### DIRECTIONS
In the listing below, how many lines carry the word "permalink"? Reply with only the number.

### GIVEN INFORMATION

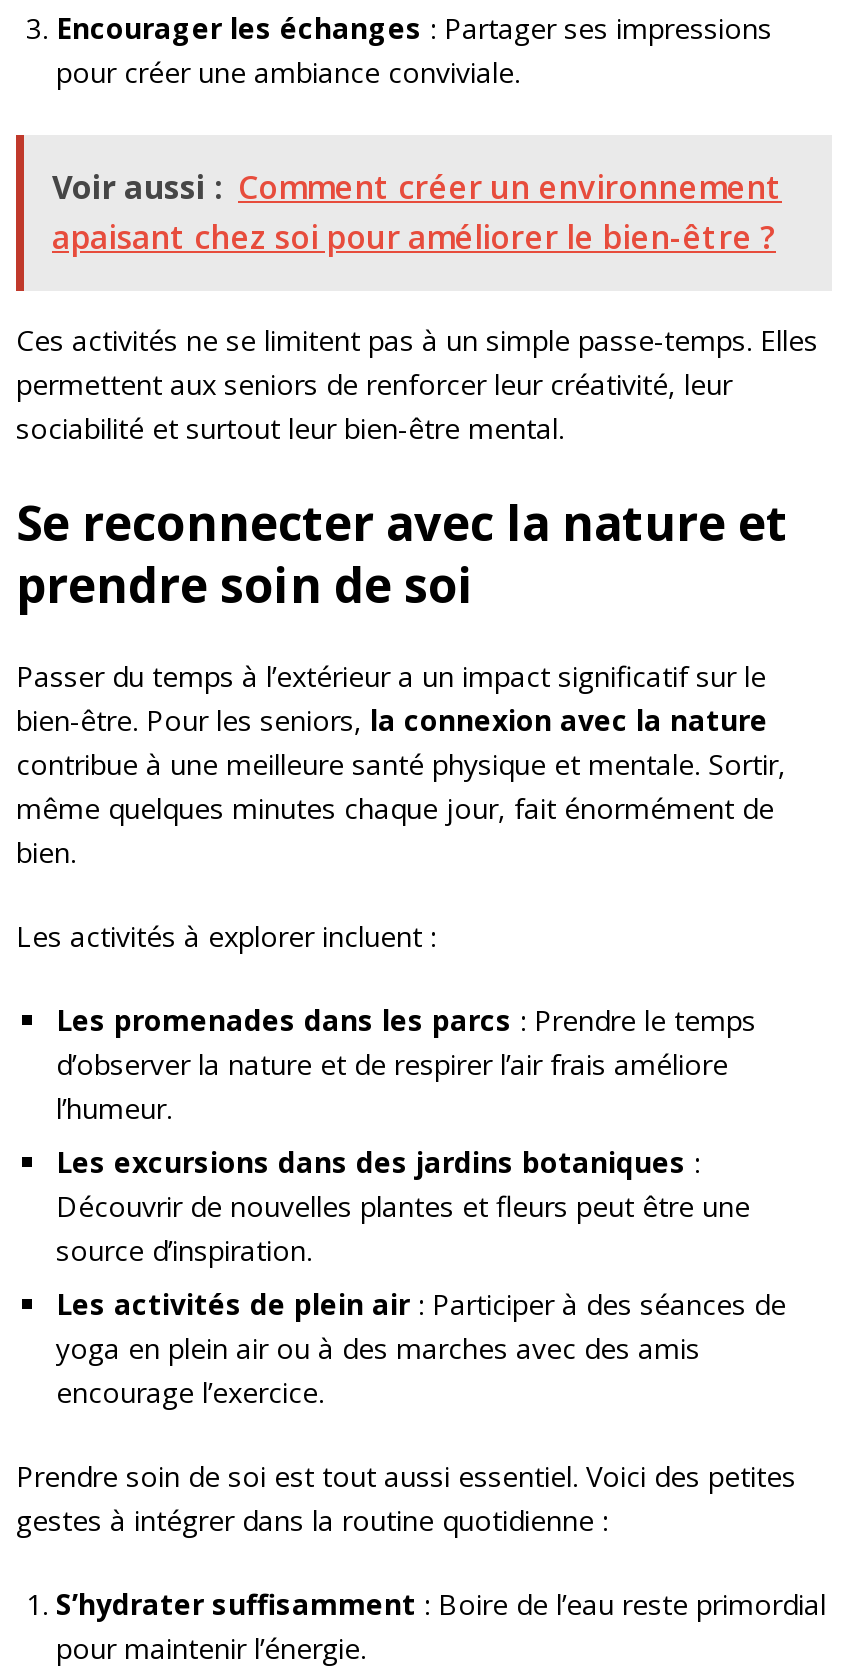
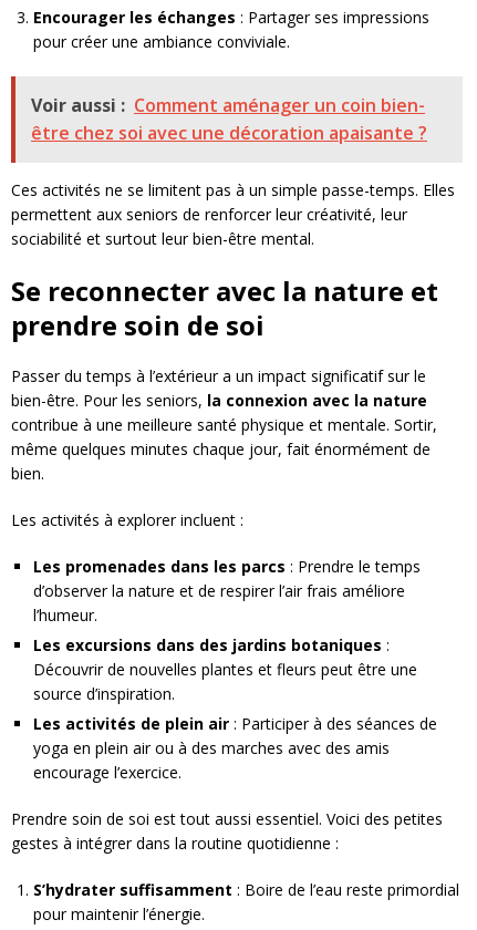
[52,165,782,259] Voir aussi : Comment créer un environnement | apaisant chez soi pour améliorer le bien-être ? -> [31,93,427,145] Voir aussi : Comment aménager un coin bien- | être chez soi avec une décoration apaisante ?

==

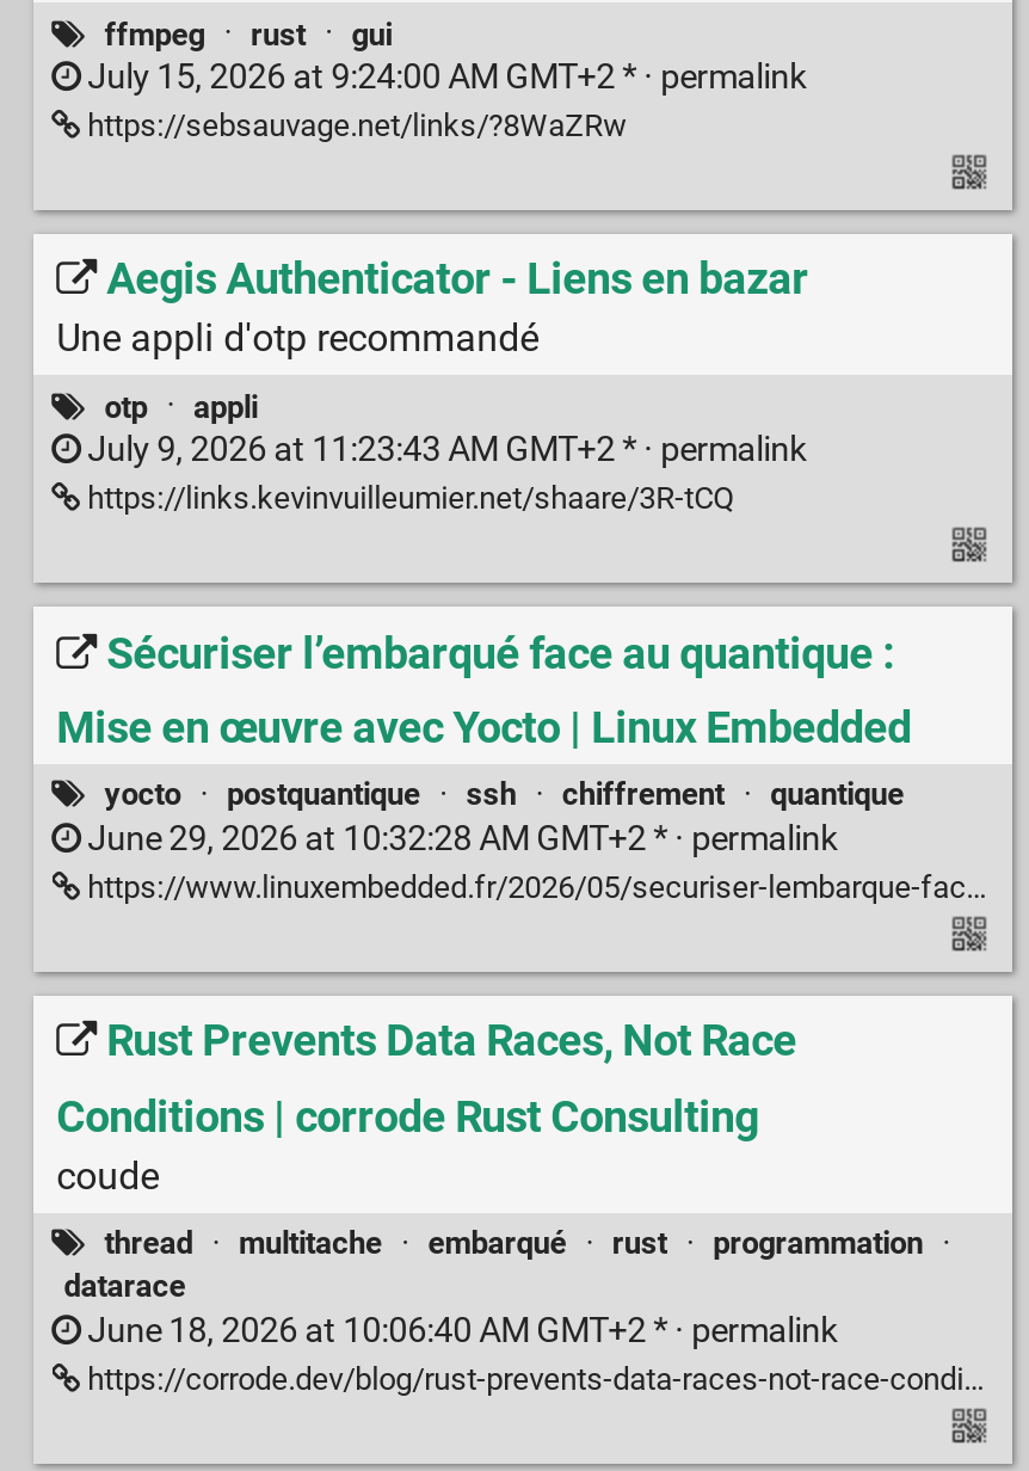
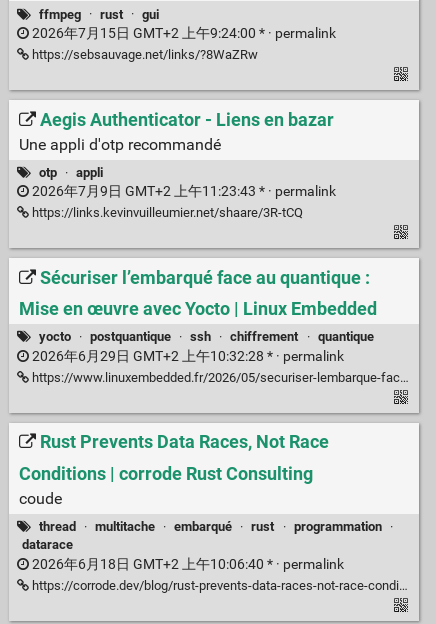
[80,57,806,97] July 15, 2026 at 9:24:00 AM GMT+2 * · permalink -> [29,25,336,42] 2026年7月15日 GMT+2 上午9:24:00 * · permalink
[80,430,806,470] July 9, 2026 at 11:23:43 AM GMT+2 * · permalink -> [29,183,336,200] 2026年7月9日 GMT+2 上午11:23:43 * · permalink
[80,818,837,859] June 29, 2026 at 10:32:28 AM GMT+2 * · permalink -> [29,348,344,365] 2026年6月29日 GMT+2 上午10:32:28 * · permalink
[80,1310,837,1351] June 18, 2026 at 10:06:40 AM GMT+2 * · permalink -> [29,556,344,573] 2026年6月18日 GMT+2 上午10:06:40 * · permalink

### REPLY TO THE EXERCISE
4